Set every entry down again, unchanged, picture-free.

SUPPLIED MATERIAL:
▬▬▬

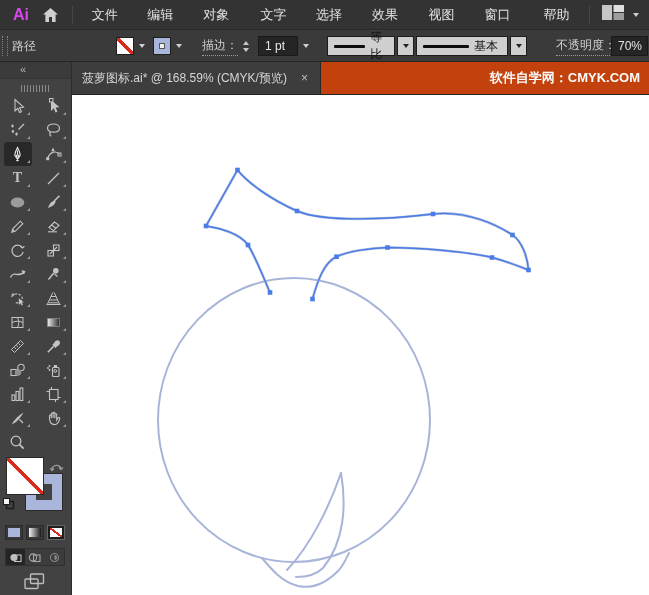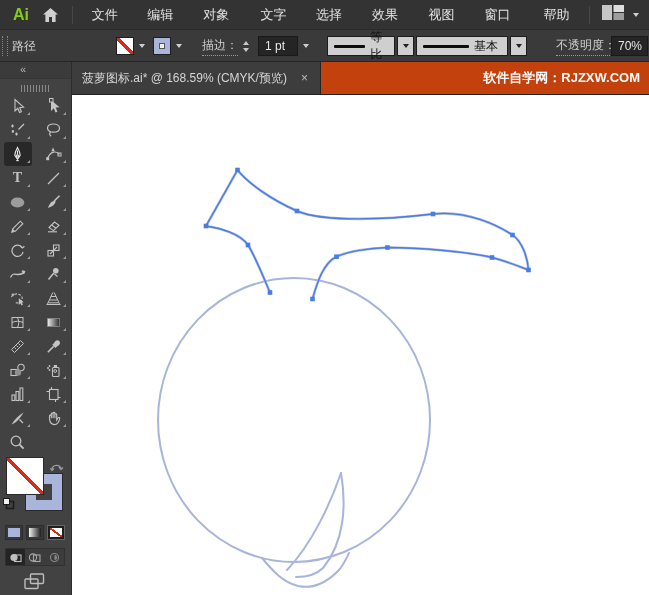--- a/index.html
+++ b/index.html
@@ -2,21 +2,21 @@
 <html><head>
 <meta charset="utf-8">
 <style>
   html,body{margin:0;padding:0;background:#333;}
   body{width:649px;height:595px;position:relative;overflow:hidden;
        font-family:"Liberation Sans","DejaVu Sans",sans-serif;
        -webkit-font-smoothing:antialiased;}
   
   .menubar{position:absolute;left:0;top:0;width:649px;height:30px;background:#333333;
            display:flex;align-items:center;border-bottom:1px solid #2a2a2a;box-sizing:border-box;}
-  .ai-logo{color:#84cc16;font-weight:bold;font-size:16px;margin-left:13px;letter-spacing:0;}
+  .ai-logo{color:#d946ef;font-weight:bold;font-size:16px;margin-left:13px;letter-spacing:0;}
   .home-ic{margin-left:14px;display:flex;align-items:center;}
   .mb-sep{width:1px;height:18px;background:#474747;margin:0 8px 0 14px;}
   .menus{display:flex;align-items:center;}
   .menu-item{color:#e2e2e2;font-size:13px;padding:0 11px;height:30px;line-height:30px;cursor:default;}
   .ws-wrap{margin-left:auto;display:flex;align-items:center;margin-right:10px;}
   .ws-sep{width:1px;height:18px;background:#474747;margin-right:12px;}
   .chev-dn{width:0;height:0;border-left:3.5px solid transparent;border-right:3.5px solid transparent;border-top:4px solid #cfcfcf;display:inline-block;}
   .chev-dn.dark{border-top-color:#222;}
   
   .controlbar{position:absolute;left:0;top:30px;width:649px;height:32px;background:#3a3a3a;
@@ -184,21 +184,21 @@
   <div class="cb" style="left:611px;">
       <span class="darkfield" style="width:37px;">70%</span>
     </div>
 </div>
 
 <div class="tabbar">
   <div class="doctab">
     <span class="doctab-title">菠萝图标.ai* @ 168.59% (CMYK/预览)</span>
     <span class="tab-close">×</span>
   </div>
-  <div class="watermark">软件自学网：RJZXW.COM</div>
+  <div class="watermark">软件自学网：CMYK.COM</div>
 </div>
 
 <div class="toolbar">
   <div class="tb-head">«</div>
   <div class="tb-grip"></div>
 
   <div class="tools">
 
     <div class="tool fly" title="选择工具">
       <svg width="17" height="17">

▬▬▬

REPLY:
--- a/index.html
+++ b/index.html
@@ -2,21 +2,21 @@
 <html><head>
 <meta charset="utf-8">
 <style>
   html,body{margin:0;padding:0;background:#333;}
   body{width:649px;height:595px;position:relative;overflow:hidden;
        font-family:"Liberation Sans","DejaVu Sans",sans-serif;
        -webkit-font-smoothing:antialiased;}
   
   .menubar{position:absolute;left:0;top:0;width:649px;height:30px;background:#333333;
            display:flex;align-items:center;border-bottom:1px solid #2a2a2a;box-sizing:border-box;}
-  .ai-logo{color:#84cc16;font-weight:bold;font-size:16px;margin-left:13px;letter-spacing:0;}
+  .ai-logo{color:#d946ef;font-weight:bold;font-size:16px;margin-left:13px;letter-spacing:0;}
   .home-ic{margin-left:14px;display:flex;align-items:center;}
   .mb-sep{width:1px;height:18px;background:#474747;margin:0 8px 0 14px;}
   .menus{display:flex;align-items:center;}
   .menu-item{color:#e2e2e2;font-size:13px;padding:0 11px;height:30px;line-height:30px;cursor:default;}
   .ws-wrap{margin-left:auto;display:flex;align-items:center;margin-right:10px;}
   .ws-sep{width:1px;height:18px;background:#474747;margin-right:12px;}
   .chev-dn{width:0;height:0;border-left:3.5px solid transparent;border-right:3.5px solid transparent;border-top:4px solid #cfcfcf;display:inline-block;}
   .chev-dn.dark{border-top-color:#222;}
   
   .controlbar{position:absolute;left:0;top:30px;width:649px;height:32px;background:#3a3a3a;
@@ -184,21 +184,21 @@
   <div class="cb" style="left:611px;">
       <span class="darkfield" style="width:37px;">70%</span>
     </div>
 </div>
 
 <div class="tabbar">
   <div class="doctab">
     <span class="doctab-title">菠萝图标.ai* @ 168.59% (CMYK/预览)</span>
     <span class="tab-close">×</span>
   </div>
-  <div class="watermark">软件自学网：RJZXW.COM</div>
+  <div class="watermark">软件自学网：CMYK.COM</div>
 </div>
 
 <div class="toolbar">
   <div class="tb-head">«</div>
   <div class="tb-grip"></div>
 
   <div class="tools">
 
     <div class="tool fly" title="选择工具">
       <svg width="17" height="17">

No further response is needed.